Hi all,
In my Dev environment of two data nodes, primaries = 1, replicas = 1, when I shut down one of the data nodes, all remaining shards are promoted to primaries (as to be expected I believe), the cluster state turns yellow (again as expected), indexing and searches continue.
What is interesting here is that the replicas remain unallocated. They don't get re-created to be on the one remaining active data node. Is this expected behavior?
What is more interesting is in my Prod environment of 6 data nodes, primaries = 6, replicas = 1, and I stop one data node, the cluster goes immediately red, not yellow, indexing stops (bad) and shards are VERY slowly initialized. After 5 minutes, the cluster stats api did not change from this:
{
"cluster_name": "elasticsearch-prod",
"status": "red",
"timed_out": false,
"number_of_nodes": 12,
"number_of_data_nodes": 5,
"active_primary_shards": 2033,
"active_shards": 3371,
"relocating_shards": 0,
"initializing_shards": 10,
"unassigned_shards": 611,
"number_of_pending_tasks": 0,
"number_of_in_flight_fetch": 8
}
My most urgent question is why the active replicas on the remaining 5 data nodes did not instantly become primaries, keeping the cluster yellow instead of red, and allowing indexing to continue uninterrupted?
Secondary, why would the re-initializing of the shards be so slow? Even after I restarted the stopped data node, initializing was extremely slow for what should be (I think) a local operation?
I very much appreciate your thoughts on this. As it stands now, the cluster is very fragile when just one node going offline can cause all indexing to stop!
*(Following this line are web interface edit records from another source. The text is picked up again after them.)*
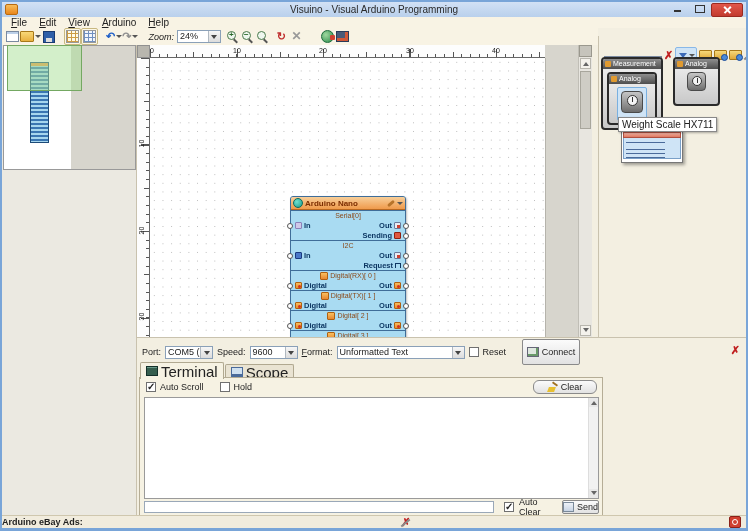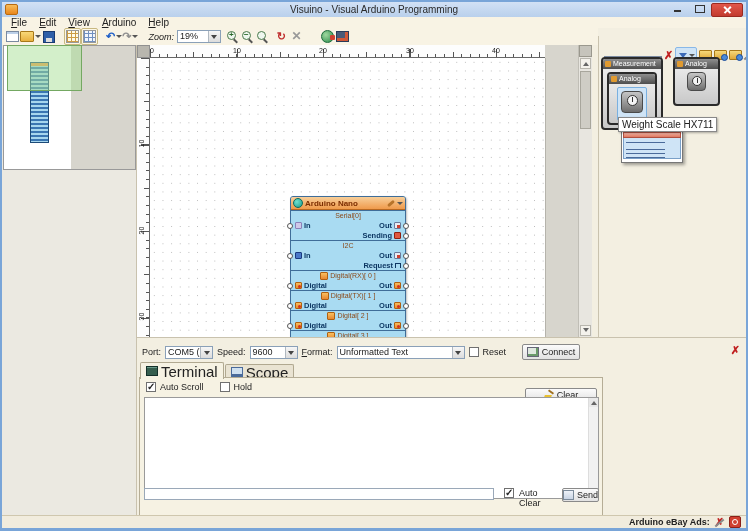"19%" span.combo-text { text: 19% -> 24% }
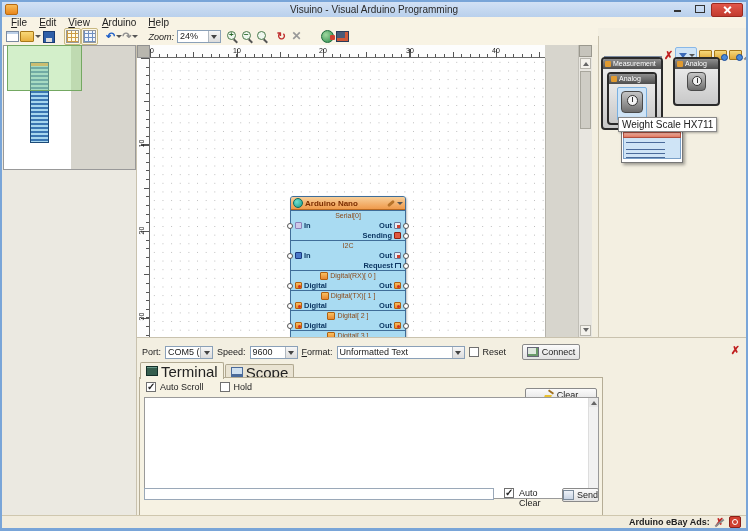"Connect" span.btn { height: 16px -> 26px }
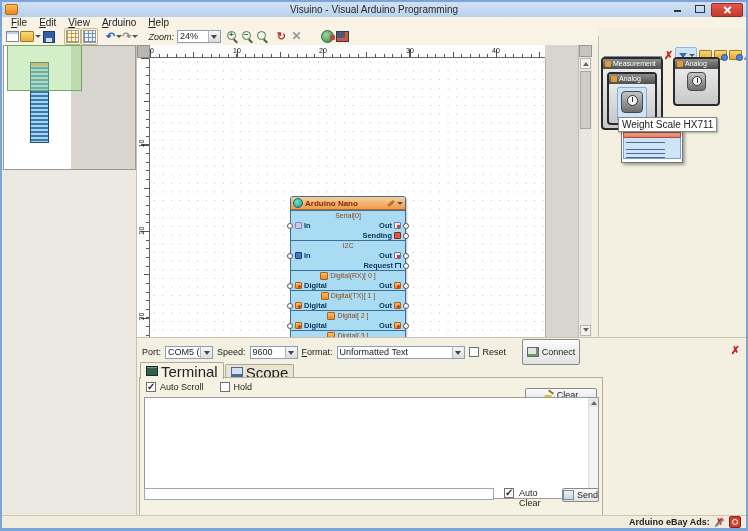"Clear" .clear-btn { border-radius: none -> 6px; top: 10px -> 2px; width: 72px -> 64px }
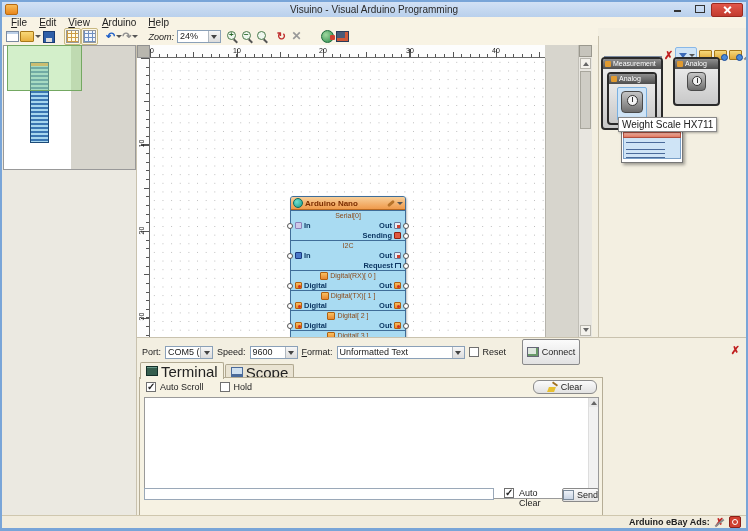"Auto Clear" .send-row { align-items: none -> center; height: 26px -> 14px }
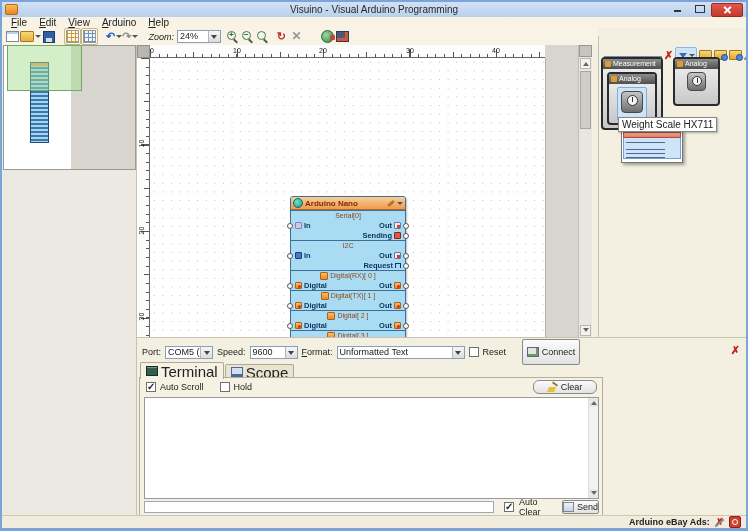"Arduino eBay Ads:" .status-bar { justify-content: flex-end -> space-between }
After about 10 minutes of initializing, the cluster finally got to a yellow state again, but there were still 515 unassigned shards:
{
"cluster_name": "elasticsearch-prod",
"status": "yellow",
"timed_out": false,
"number_of_nodes": 13,
"number_of_data_nodes": 6,
"active_primary_shards": 2047,
"active_shards": 3465,
"relocating_shards": 0,
"initializing_shards": 12,
"unassigned_shards": 515,
"number_of_pending_tasks": 2,
"number_of_in_flight_fetch": 8
}
100 shards in 10 minutes seems quite slow to me, and the fact that the cluster went red at all is very concerning. I must be doing something wrong.
Thank you again for your time and thoughts.
Chris